HAPPY 2026

 


A YEAR OF TRUTH, ACCOUNTABILITY AND ACTION IN THE CULTURAL AND CREATIVE INDUSTRIES

Published as we cross into 2026 — your reflections help shape the year ahead

As we step into 2026, it would be intellectually dishonest for The Creative Passport to offer a generic New Year greeting without confronting the realities that continue to shape — and in many ways suffocate — the Cultural and Creative Industries in South Africa and across the continent.

Celebration without reflection becomes denial.
Optimism without accountability becomes theatre.

This platform was founded to document, question, analyse and amplify the lived experiences of practitioners operating in a sector rich in creativity and heritage, yet persistently undermined by weak regulation, delayed policy implementation, political opportunism and a culture that often punishes truth-tellers instead of protecting them.

If 2026 is to mean anything, it must be a year where we move beyond statements and symbolism into implementation, integrity and courage.
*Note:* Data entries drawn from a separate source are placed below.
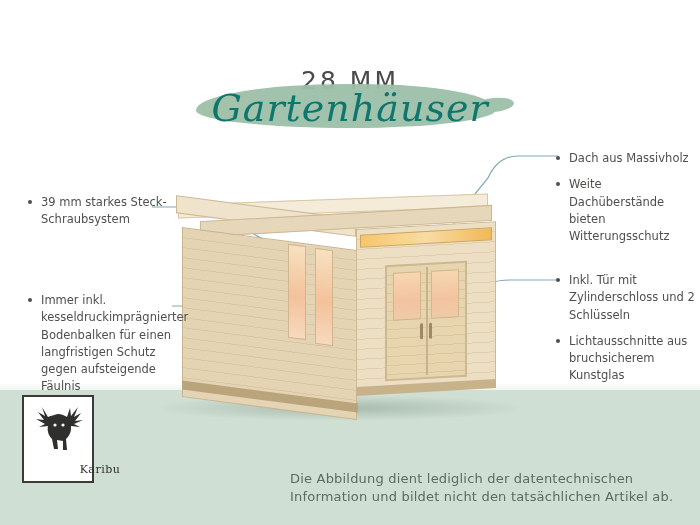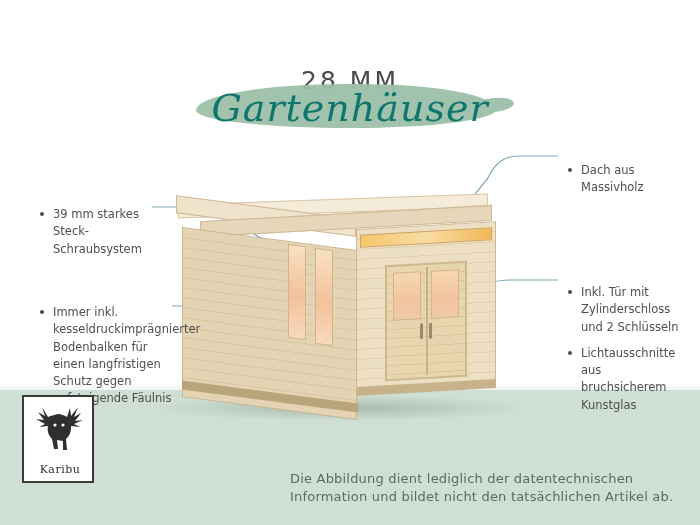"Dach aus Massivholz" .callout ul { margin: 16px -> 4px }
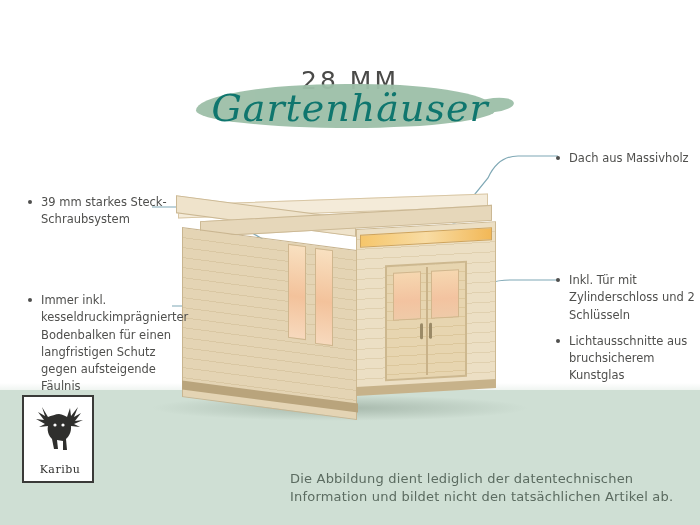"Weite Dachüberstände bieten" li { html: none -> <li>Weite Dachüberstände bieten Witterungsschutz</li> }
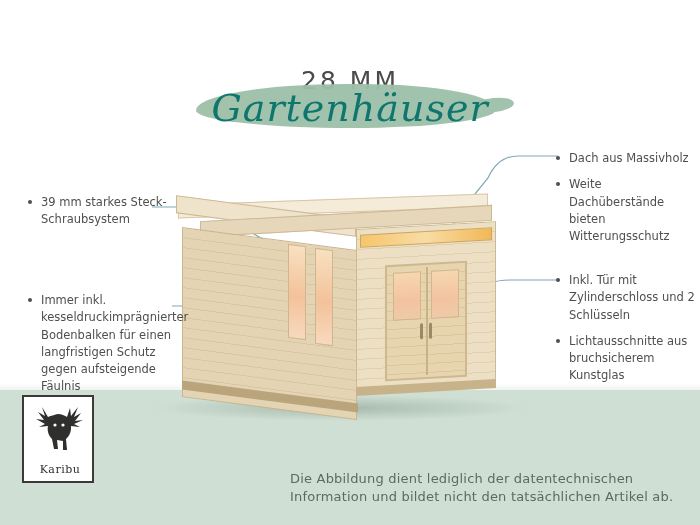"Karibu" .logo-name { padding-left: none -> 40px }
WHY THIS CONVERSATION MATTERS NOW

Public money demands public accountability.
Creative labour demands legal protection.
Policy demands implementation, not perpetual consultation.

For too long, the Cultural and Creative Industries have been managed through temporary fixes, selective engagement and political messaging rather than sustained structural reform. Institutions speak of transformation while operating through exclusion. Leaders promise progress while avoiding difficult conversations.

This platform believes that progress will not emerge from silence, fear or gatekeeping. It will come from honest dialogue, ethical leadership and a sector that refuses to betray itself for access, funding or proximity to power.

As part of beginning 2026 differently, we invite practitioners, cultural workers, administrators, academics, students and policymakers to engage openly and honestly with what this year must represent for the sector.

Comments are open.
Anonymous participation is welcome.
Your lived experience matters.


THE CREATIVE PASSPORT FOUNDING EDITOR: 2026 RESOLUTIONS

As Founding Editor of The Creative Passport, I place my own resolutions on public record — not as a wish list, but as expectations rooted in years of sector engagement, policy observation and lived experience.

In 2026, we must see:

Gayton Mckenzie photo

Image: Gayton Mckenzie photo
 (Source: www.gov.za)

The Minister of Sport, Arts and Culture, Honourable Gayton McKenzie, speaking more clearly, consistently and substantively on sector regulation, not only funding announcements.


The Performers Protection Bill signed into law to safeguard performers from exploitation, abuse and contractual injustice.



The fast-tracking of finalisation and meaningful engagement around the Fair Use Clause within the Copyright Amendment Bill, without deliberate delays.



Tangible implementation of the Dance and Theatre Policy in South Africa, beyond documents, summits and press statements.




A clear, funded and time-bound implementation plan for what can realistically work within the approved Revised White Paper on Arts, Culture and Heritage.



The 17 Sector Clusters formally constituted by 01 April 2026, functional, inclusive and operating for the benefit of practitioners rather than elites.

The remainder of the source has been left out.